When a group of students at True North arrive at a new campsite, the area typically looks a bit chaotic. Trees and bushes, bumps and puddles, sticks and dirt are everywhere. Perhaps the temperature has dropped and everything is covered in a smooth sheen of snow or ice. The functions of the ecosystem that created the area are incredibly complex, to the point of seeming to be completely random and almost infinitely complicated. Yet, as students begin working to find safe spots to set up their shelters and store their gear, order begins to appear.

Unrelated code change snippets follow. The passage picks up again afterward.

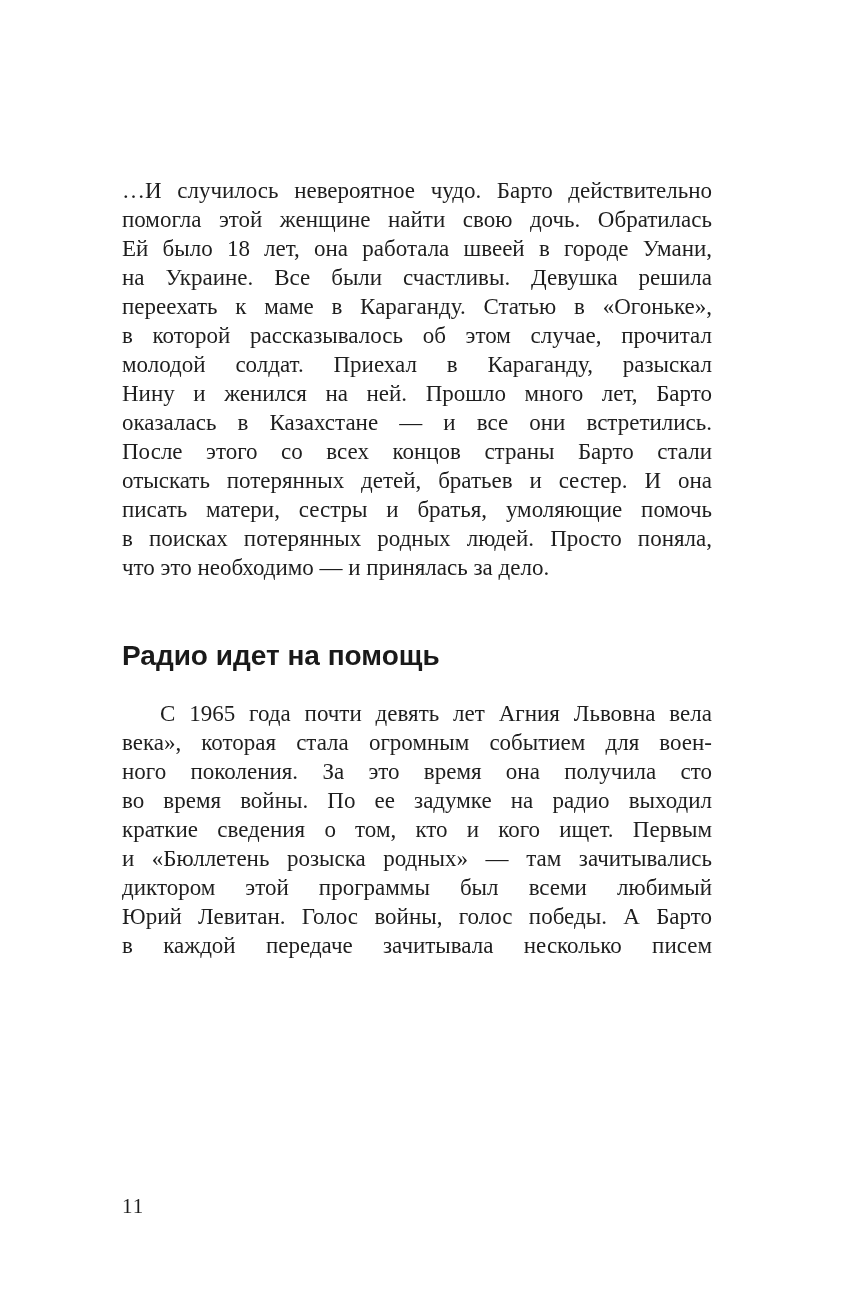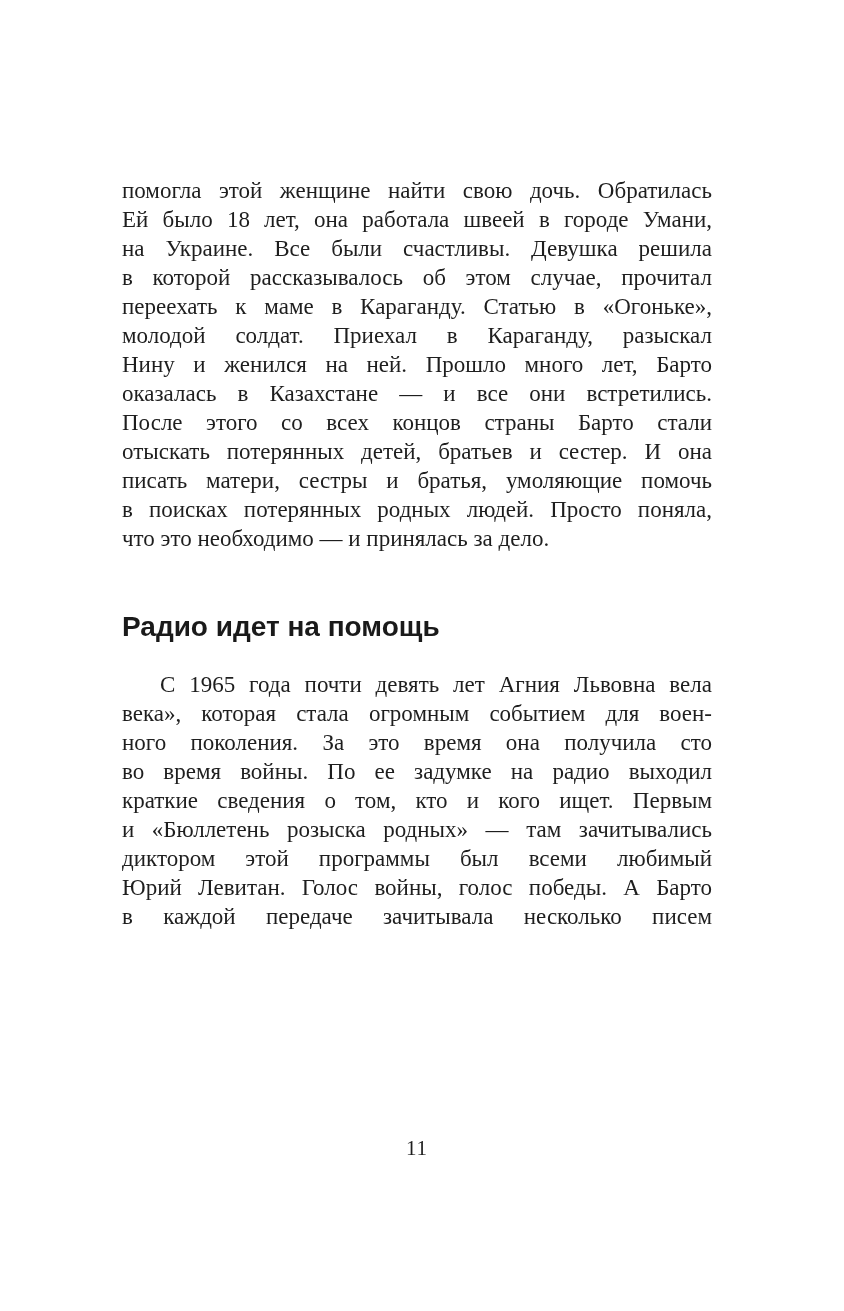--- a/index.html
+++ b/index.html
@@ -65,6 +65,7 @@
 <div class="page">
   <div class="text-block">
     <div class="paragraph">
+        <div class="line">…И случилось невероятное чудо. Барто действительно</div>
         <div class="line">помогла этой женщине найти свою дочь. Обратилась</div>
         <div class="line">Ей было 18 лет, она работала швеей в городе Умани,</div>
         <div class="line">на Украине. Все были счастливы. Девушка решила</div>

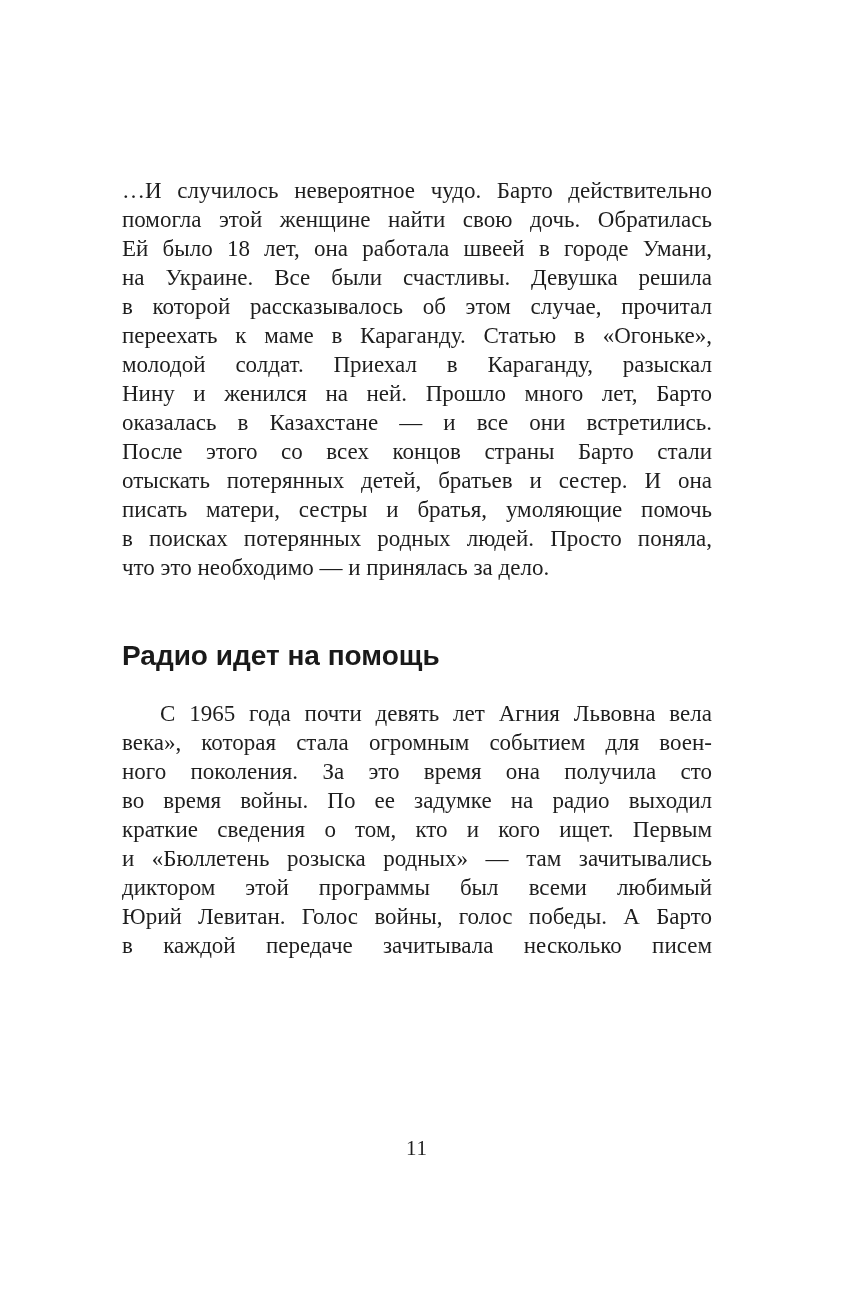--- a/index.html
+++ b/index.html
@@ -69,8 +69,8 @@
         <div class="line">помогла этой женщине найти свою дочь. Обратилась</div>
         <div class="line">Ей было 18 лет, она работала швеей в городе Умани,</div>
         <div class="line">на Украине. Все были счастливы. Девушка решила</div>
+        <div class="line">переехать к маме в Караганду. Статью в «Огоньке»,</div>
         <div class="line">в которой рассказывалось об этом случае, прочитал</div>
-        <div class="line">переехать к маме в Караганду. Статью в «Огоньке»,</div>
         <div class="line">молодой солдат. Приехал в Караганду, разыскал</div>
         <div class="line">Нину и женился на ней. Прошло много лет, Барто</div>
         <div class="line">оказалась в Казахстане — и все они встретились.</div>

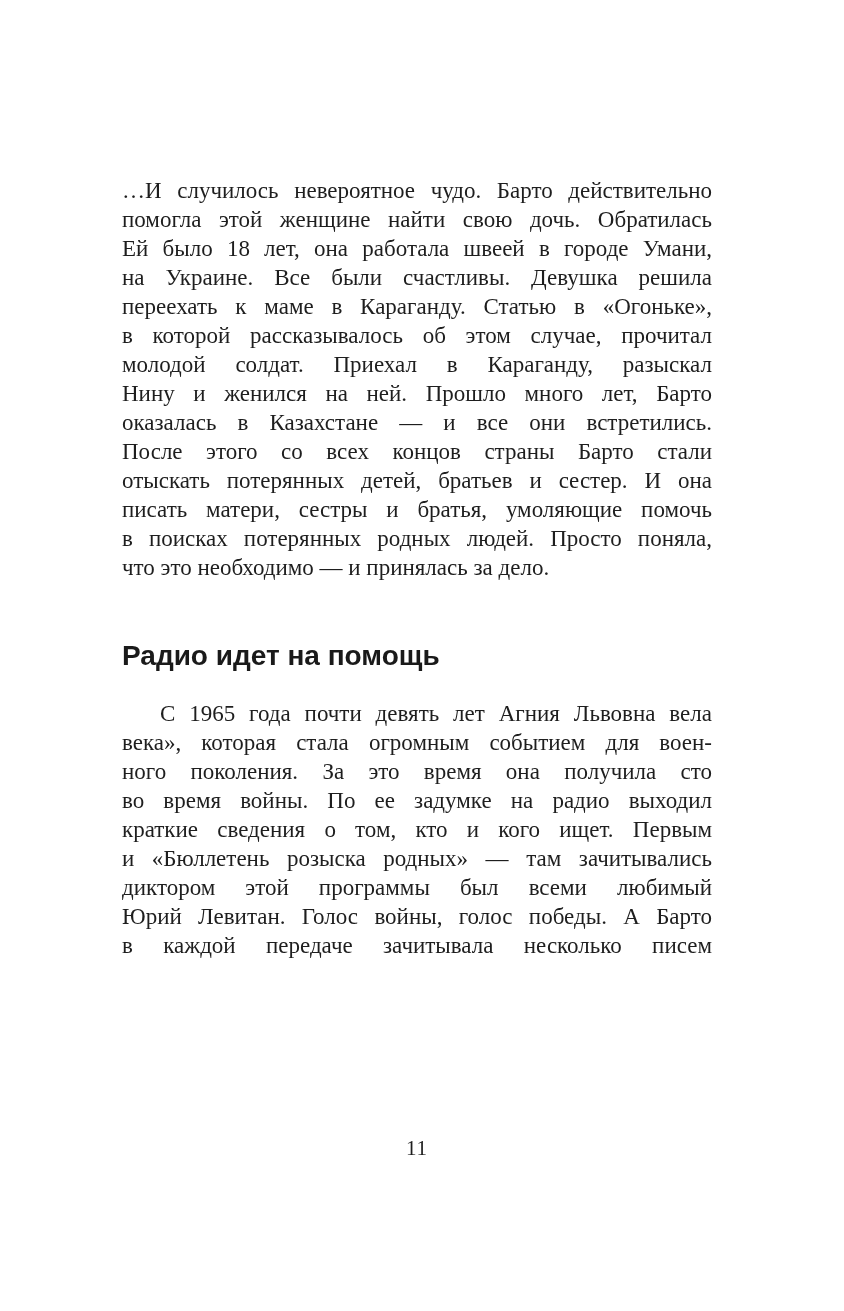--- a/index.html
+++ b/index.html
@@ -50,9 +50,9 @@
   .page-number {
     position: absolute;
     left: 122px;
-    top: 1136px;
+    top: 1194px;
     width: 590px;
-    text-align: center;
+    text-align: left;
     font-size: 21px;
     line-height: 24px;
     letter-spacing: 1px;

A central spot is established and a large tarp is tied to high branches in the trees. Stones are placed to contain the fire that will keep the group warm and fed. As students and guides walk to and from this central location back to their own sites, paths are created in the brush or the snow. Certain paths, such as the one from the fire pit to the water source, prove to be the most useful and eventually widen, deepen, and become more established. Soon a matrix of small temporary trails is created, and an organized mini-neighborhood emerges. Then, the next day, before they hike away from the site, the group walks around and gets rid of any trace they were there. Like a smoothed over sandbox, the spot is returned to its former complex tranquility.

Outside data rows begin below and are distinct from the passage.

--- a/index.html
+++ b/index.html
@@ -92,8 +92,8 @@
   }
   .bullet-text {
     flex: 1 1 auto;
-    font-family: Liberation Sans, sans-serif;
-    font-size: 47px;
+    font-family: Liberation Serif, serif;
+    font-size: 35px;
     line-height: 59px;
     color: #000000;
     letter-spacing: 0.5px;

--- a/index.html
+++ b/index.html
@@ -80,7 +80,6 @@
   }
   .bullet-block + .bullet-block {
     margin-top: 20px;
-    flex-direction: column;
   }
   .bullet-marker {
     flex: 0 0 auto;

There’s a similar process happening in the human brain all the time. The brain is extraordinarily complex. Current estimates hold that the adolescent brain is made up of over 86 billion neurons (nerve cells), and that each one is connected to more than 15,000 synapses (paths between those neurons). This means that the number of neural events that can occur for a typical person is at least somewhere in the quadrillions (that’s a number with at least 12 zeroes after it!). And from this complicated network, organization appears: the patterns of interaction through our synapses include our memories, thoughts, desires, emotions, personality quirks, dreams, fears, and the basic instructions for everything we know how to do – from advanced calculus to knowing how to make toast.
Luckily for us, this system is dynamic: it continues to change. These synapses, the paths between different neurons, are constantly get re-prioritized. Untouched synapses tend to shrink and may eventually get “pruned” or removed from the structure. The ones that get used regularly, just like the path to the water source, tend to become stronger – they get wider, deeper, and more pronounced. And just like the paths at the student campsites, these synapses serve immediate purposes, without necessarily intending to affect long-term benefits. This means that when someone is facing struggles with their emotions, thought patterns, or behaviors, it is likely that certain collections of synapses have been inappropriately reinforced and strengthened. And again, much like the campsite, it becomes time to stop using them and to move on and create new paths that will function more effectively.

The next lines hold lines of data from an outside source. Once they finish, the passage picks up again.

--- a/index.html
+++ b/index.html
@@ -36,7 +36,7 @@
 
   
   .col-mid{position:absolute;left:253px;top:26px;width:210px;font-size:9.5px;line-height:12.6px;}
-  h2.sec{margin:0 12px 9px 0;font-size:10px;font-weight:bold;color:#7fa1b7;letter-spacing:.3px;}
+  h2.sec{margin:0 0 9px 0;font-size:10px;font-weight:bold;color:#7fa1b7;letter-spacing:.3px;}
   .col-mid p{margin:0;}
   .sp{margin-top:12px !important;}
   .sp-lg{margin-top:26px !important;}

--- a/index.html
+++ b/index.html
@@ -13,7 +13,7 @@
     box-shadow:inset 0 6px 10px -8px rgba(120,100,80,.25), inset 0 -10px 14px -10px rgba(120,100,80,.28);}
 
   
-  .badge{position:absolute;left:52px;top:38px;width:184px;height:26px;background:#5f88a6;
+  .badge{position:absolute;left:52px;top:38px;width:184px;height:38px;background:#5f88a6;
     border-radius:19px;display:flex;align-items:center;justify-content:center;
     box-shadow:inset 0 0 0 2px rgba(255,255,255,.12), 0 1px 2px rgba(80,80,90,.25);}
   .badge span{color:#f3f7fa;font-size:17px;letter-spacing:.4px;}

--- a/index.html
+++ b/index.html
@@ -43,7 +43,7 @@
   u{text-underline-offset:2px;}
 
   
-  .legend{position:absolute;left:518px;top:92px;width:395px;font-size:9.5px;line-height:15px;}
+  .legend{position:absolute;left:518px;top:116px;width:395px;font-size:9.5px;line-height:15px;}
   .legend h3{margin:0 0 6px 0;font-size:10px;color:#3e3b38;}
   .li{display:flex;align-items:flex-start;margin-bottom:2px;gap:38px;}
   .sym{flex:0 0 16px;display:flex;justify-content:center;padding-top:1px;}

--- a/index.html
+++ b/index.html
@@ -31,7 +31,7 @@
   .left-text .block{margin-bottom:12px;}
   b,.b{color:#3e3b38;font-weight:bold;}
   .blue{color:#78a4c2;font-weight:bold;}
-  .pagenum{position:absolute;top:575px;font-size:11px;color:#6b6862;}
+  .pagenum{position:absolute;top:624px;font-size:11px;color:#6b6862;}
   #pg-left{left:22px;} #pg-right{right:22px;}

As students work in this environment, they are constantly faced with new challenges and are pushed to develop new resources – both internal and external. They adjust their social habits so that they can learn to maintain relationships with their peers. They absorb strategies and perspectives from their therapists to recognize their patterns of interaction with their families, their struggles, and the world around them. With every new campsite to establish, new rainstorm to weather, new valley to explore, and new people to connect with, students have opportunities for new synapses, paths of neural connection, to be deepened. There is a powerful reflective and metaphorical relationship at play here in wilderness therapy: with every new path they create in the woods, new paths are literally being built in their brains.